Une bonne cavalière, c’est...

... Je ne peux pas généraliser, alors je parle pour moi. Je suis une cavalière sensible, très sensible, doublée d’une perfectionniste. Il y a des cavaliers qui se posent moins de questions. Je monte avec du sentiment, il y a du feeling au bout. Il faut aussi avoir des nerfs solides, surtout dans un barrage, qui est toujours déterminant.

Dans votre viseur de rêve, n’y a-t-il pas les JO de Tokyo en 2020 (équipe formée de 3 cavaliers au lieu de 5 comme précédemment, aussi en dressage et au complet)?

Trois seulement? Ça je l’ignorais, je vais vérifier si c’est vrai. Ça veut dire qu’on n’a plus le droit à l’erreur. Avant, on était 5, avec un réserviste. Quatre concouraient et

on ne prenait pas en compte le moins bon résultat. Les JO de Tokyo viennent peut-être trop vite pour moi mais sait-on jamais. Après, il y aura ceux de Paris en 2024.

Un cheval (son entretien, les déplacements en camion qu’il faut louer, notamment), coûte cher, mais cinq...

(Elle joint un geste à ses paroles)-... Ouh là là oui, ça coûte très cher. Heureusement, on me soutient financièrement, on me parraine. L’Aide sportive suisse me parraine depuis 2010, la Ville de Lausanne, le Canton de Vaud, une banque privée, mon équipementier aussi, ainsi que ma maman et mon beau-père. Sans tous ces apports, rien ne serait possible. Ils sont indispensables. Je trouve génial d’en avoir. Etant étudiante, je n’ai aucun revenu.

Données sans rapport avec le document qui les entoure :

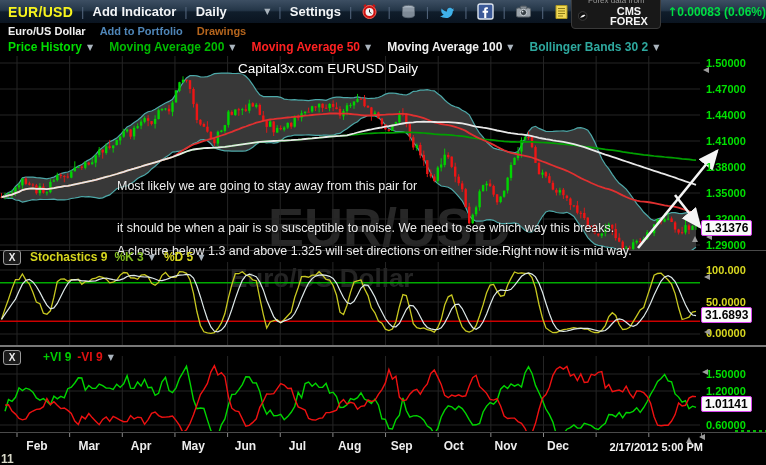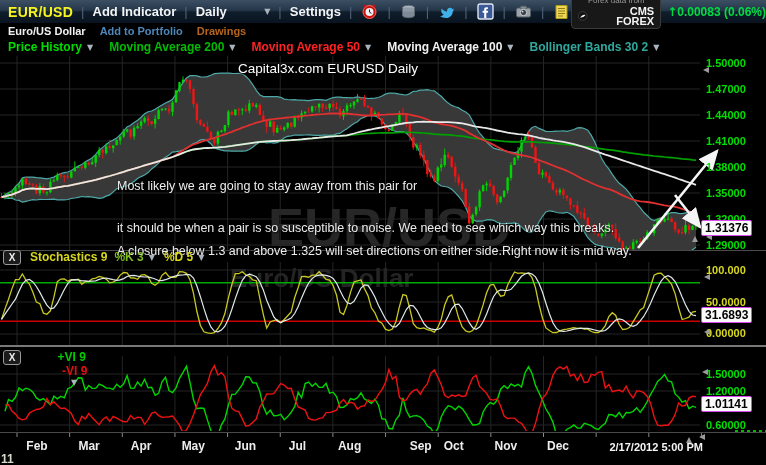"CMS FOREX" .badge-brand { text-align: right -> none }
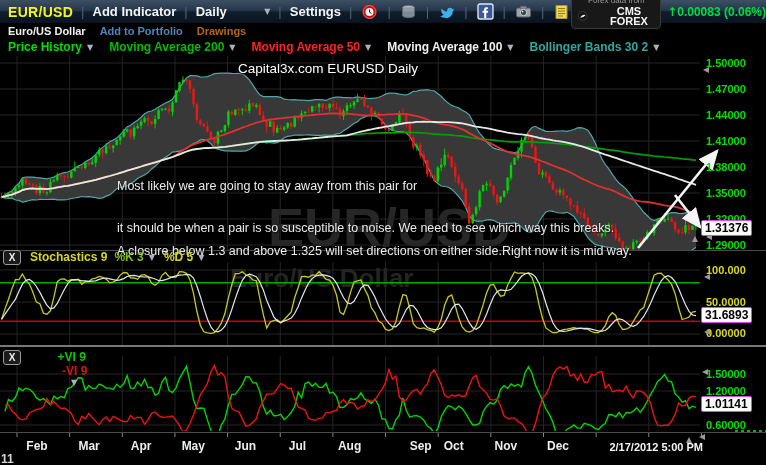"+VI 9" div.panel-head { flex-direction: column -> none; left: 56px -> 43px }
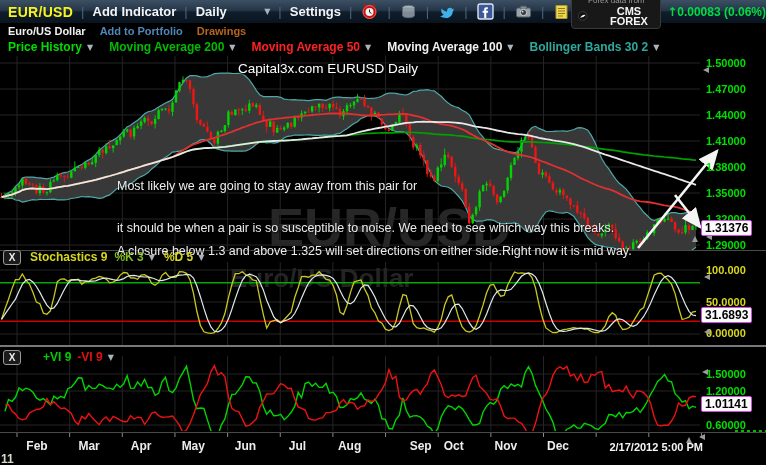"Sep" div.month { margin-left: 19px -> none }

Quel est le talent, l’atout que vous rêveriez d’avoir encore?

(Elle réfléchit) - On peut passer à une autre question? (Puis). J’ai un bon mental mais j’aimerais qu’il soit en acier pur.

Avez-vous un préparateur mental?

Oui, ça fait 8 ans, depuis mon arrivée dans la catégorie «Children». C’est une dame, elle a eu (notamment) comme client Roger Federer et Tiger Woods. Aujourd’hui, je la contacte 3 à 4 fois par an. Auparavant, je la voyais environ une fois par mois.

Vous pratiquez aussi le kick-boxing.

Une fois par semaine. C’est super, au niveau de la tonicité, de la motivation et de la détermination. Le kick aide au lâcher prise. Dans la séance, il y a une place pour la musculation. Mon prof me forme aussi à l’auto-défense. Par les temps qui courent, je trouve ça bien et surtout nécessaire.

Vous avez aussi «fait» du mannequinat. Ça vous a plu?

Oui, j’ai été mannequin pour des boutiques de mode. Une agence m’avait repérée. J’ai aussi fait quelques shootings, une pub pour Audi. J’ai été hôtesse d’accueil pour divers salons et pour des soirées de gala. J’ai trouvé ces moments sympas et ça m’a rapporté quelques petits sous.